Start of Dataset extract

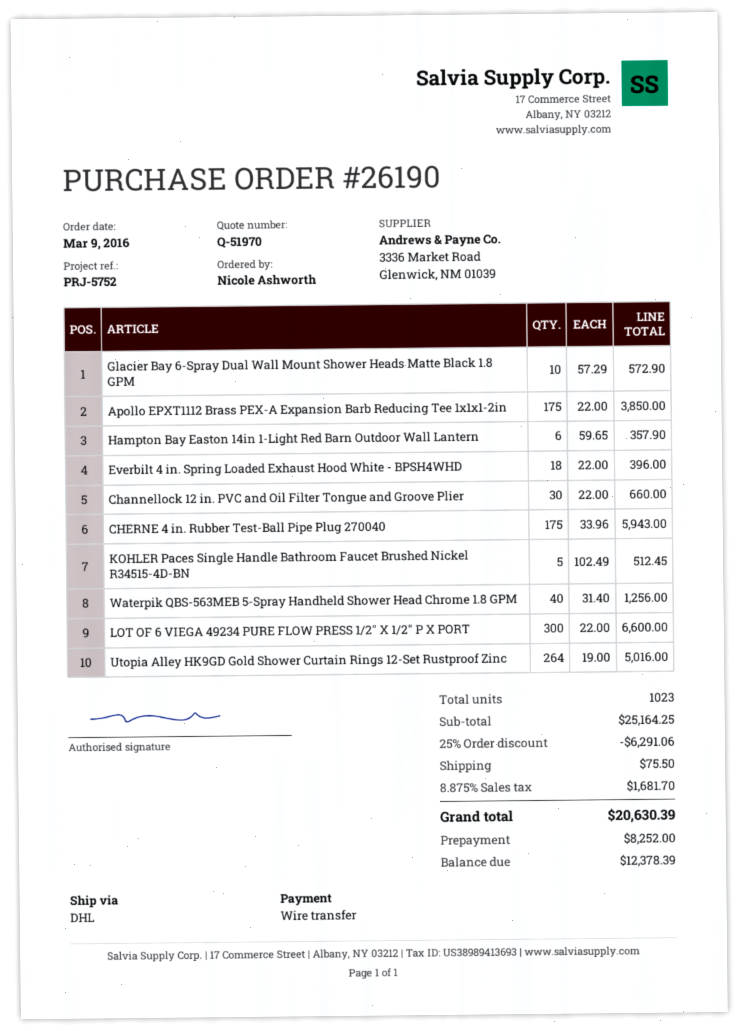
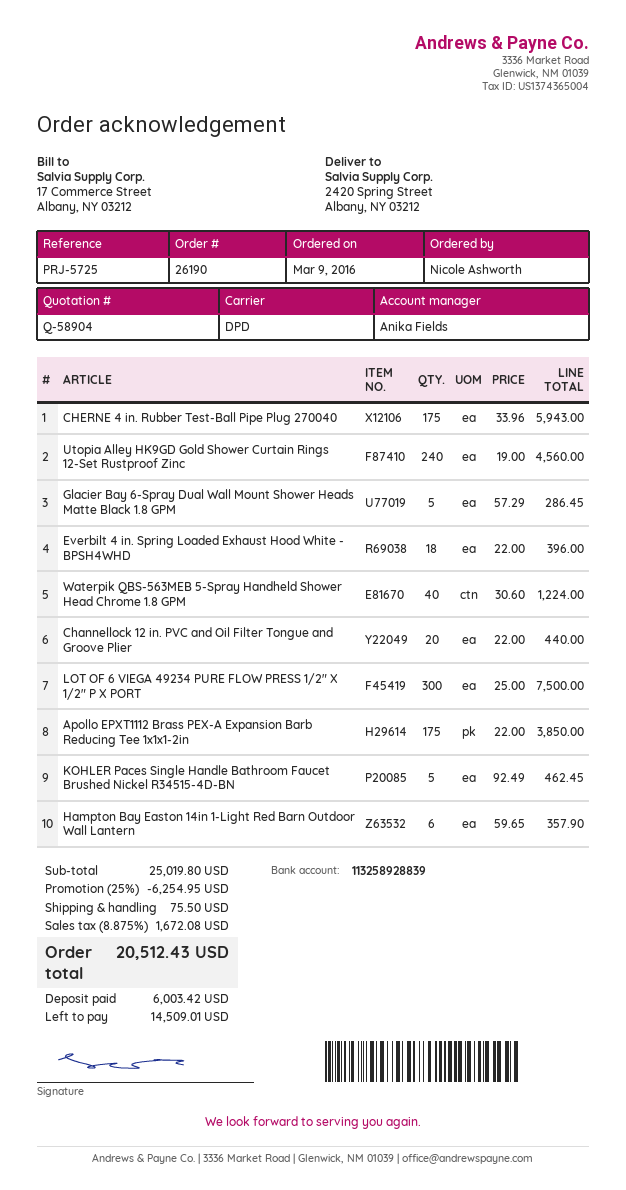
quote number: Q-51970 -> Q-58904
reference: PRJ-5752 -> PRJ-5725
shipping method: DHL -> DPD
Glacier Bay 6-Spray Dual Wall Mount Shower Heads Matte Black 1.8 GPM: 10 x 57.29 = 572.90 -> 5 x 57.29 = 286.45
Channellock 12 in. PVC and Oil Filter Tongue and Groove Plier: 30 x 22.00 = 660.00 -> 20 x 22.00 = 440.00
KOHLER Paces Single Handle Bathroom Faucet Brushed Nickel R34515-4D-BN: 5 x 102.49 = 512.45 -> 5 x 92.49 = 462.45
Waterpik QBS-563MEB 5-Spray Handheld Shower Head Chrome 1.8 GPM: 40 x 31.40 = 1256.00 -> 40 x 30.60 = 1224.00
LOT OF 6 VIEGA 49234 PURE FLOW PRESS 1/2" X 1/2" P X PORT: 300 x 22.00 = 6600.00 -> 300 x 25.00 = 7500.00
Utopia Alley HK9GD Gold Shower Curtain Rings 12-Set Rustproof Zinc: 264 x 19.00 = 5016.00 -> 240 x 19.00 = 4560.00
subtotal: 25164.25 -> 25019.80
discount: 25% = 6291.06 -> 25% = 6254.95
tax: 8.875% = 1681.70 -> 8.875% = 1672.08
total: 20630.39 -> 20512.43
deposit: 8252.00 -> 6003.42
balance: 12378.39 -> 14509.01

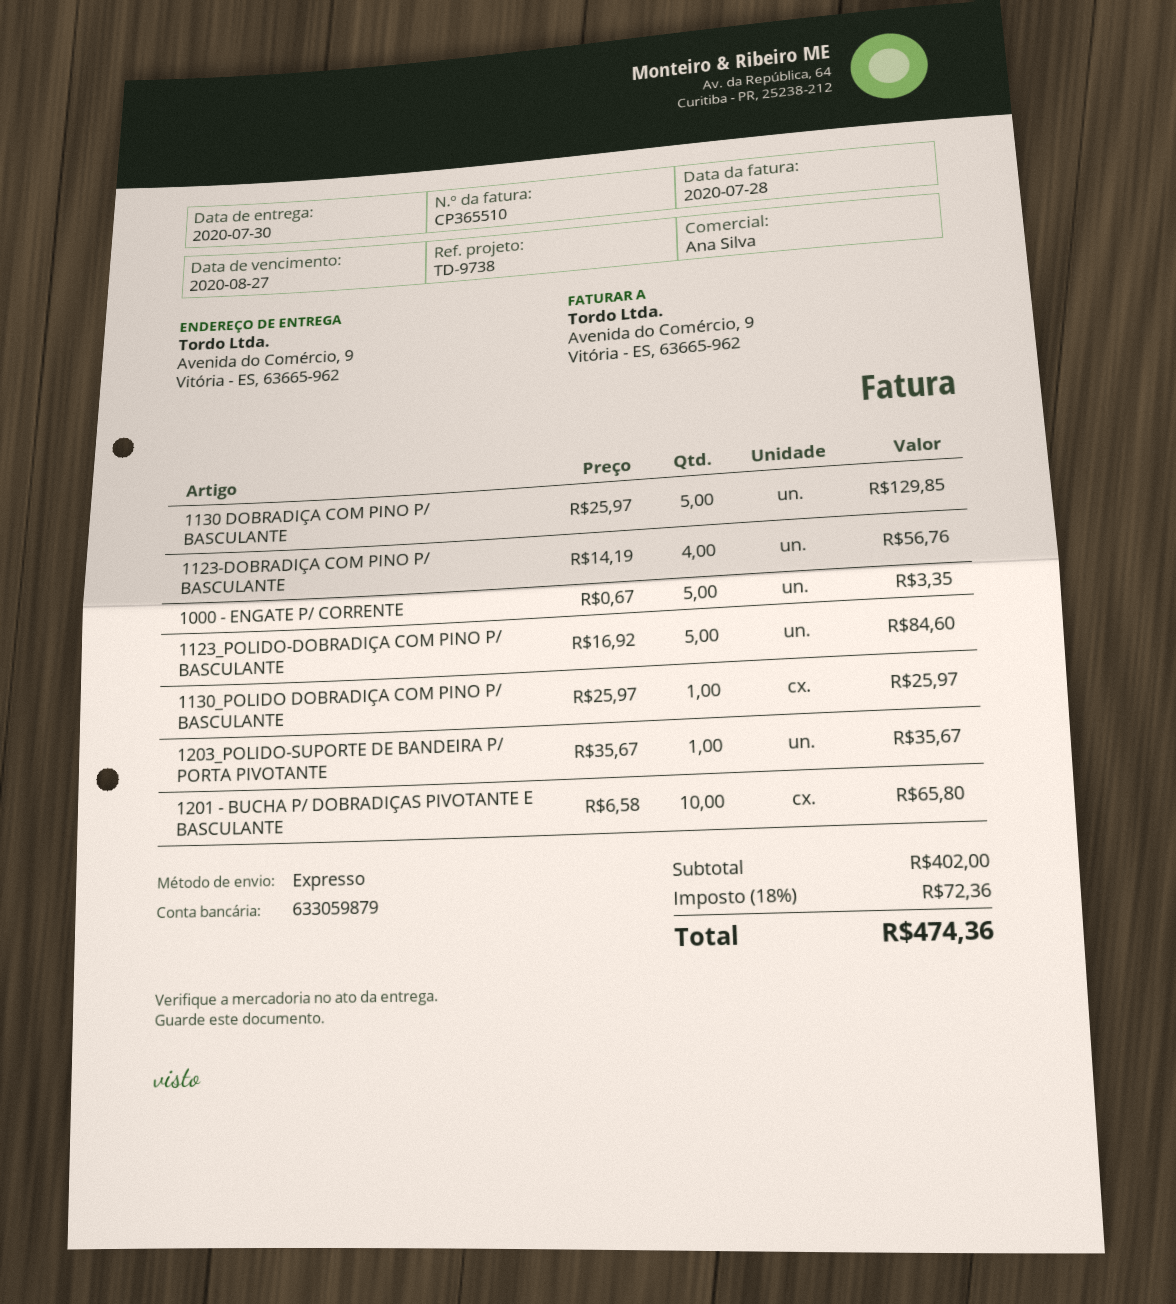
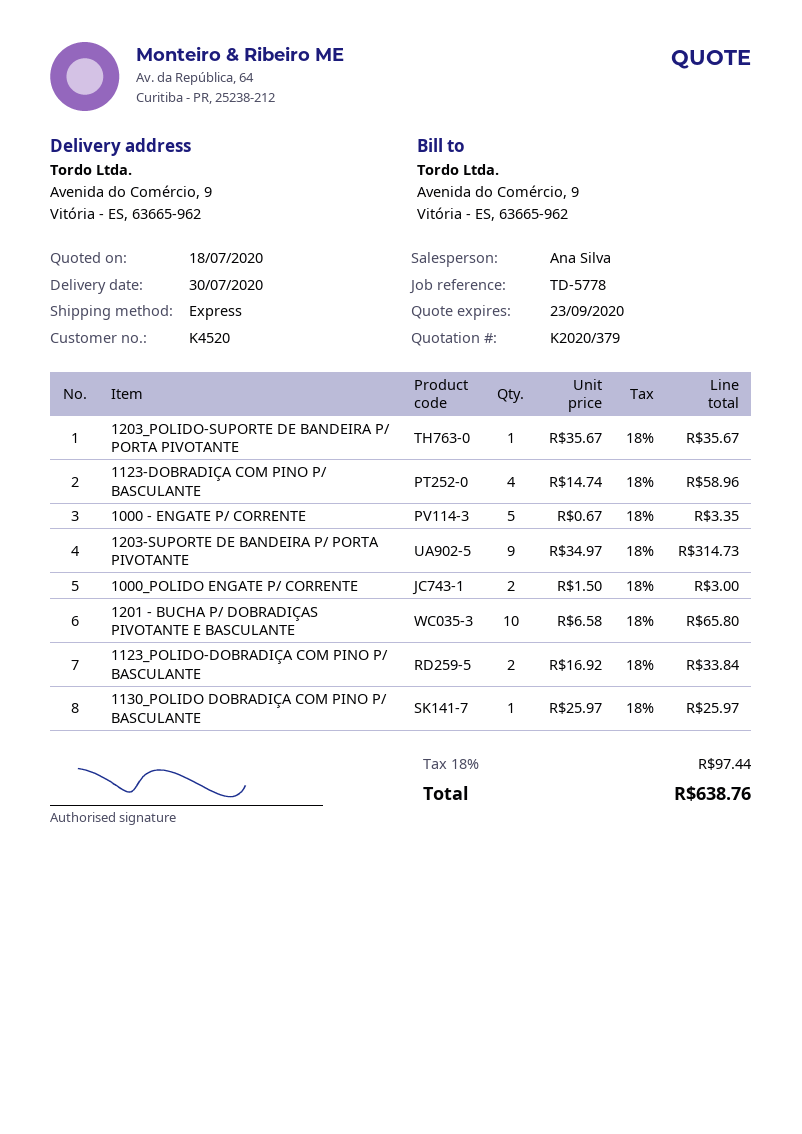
reference: TD-9738 -> TD-5778
1130 DOBRADIÇA COM PINO P/ BASCULANTE: 5 x 25.97 = 129.85 -> none
1123-DOBRADIÇA COM PINO P/ BASCULANTE: 4 x 14.19 = 56.76 -> 4 x 14.74 = 58.96
1123_POLIDO-DOBRADIÇA COM PINO P/ BASCULANTE: 5 x 16.92 = 84.60 -> 2 x 16.92 = 33.84
1203-SUPORTE DE BANDEIRA P/ PORTA PIVOTANTE: none -> 9 x 34.97 = 314.73
1000_POLIDO ENGATE P/ CORRENTE: none -> 2 x 1.50 = 3.00
tax: 18% = 72.36 -> 18% = 97.44
total: 474.36 -> 638.76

End of Dataset extract

▶ What is required:
The line containing "1123-DOBRADIÇA COM PINO" begins the span, and the last line of the records above ends it. Return that span exactly, and nothing outside it.

▶ Completed exercise:
1123-DOBRADIÇA COM PINO P/ BASCULANTE: 4 x 14.19 = 56.76 -> 4 x 14.74 = 58.96
1123_POLIDO-DOBRADIÇA COM PINO P/ BASCULANTE: 5 x 16.92 = 84.60 -> 2 x 16.92 = 33.84
1203-SUPORTE DE BANDEIRA P/ PORTA PIVOTANTE: none -> 9 x 34.97 = 314.73
1000_POLIDO ENGATE P/ CORRENTE: none -> 2 x 1.50 = 3.00
tax: 18% = 72.36 -> 18% = 97.44
total: 474.36 -> 638.76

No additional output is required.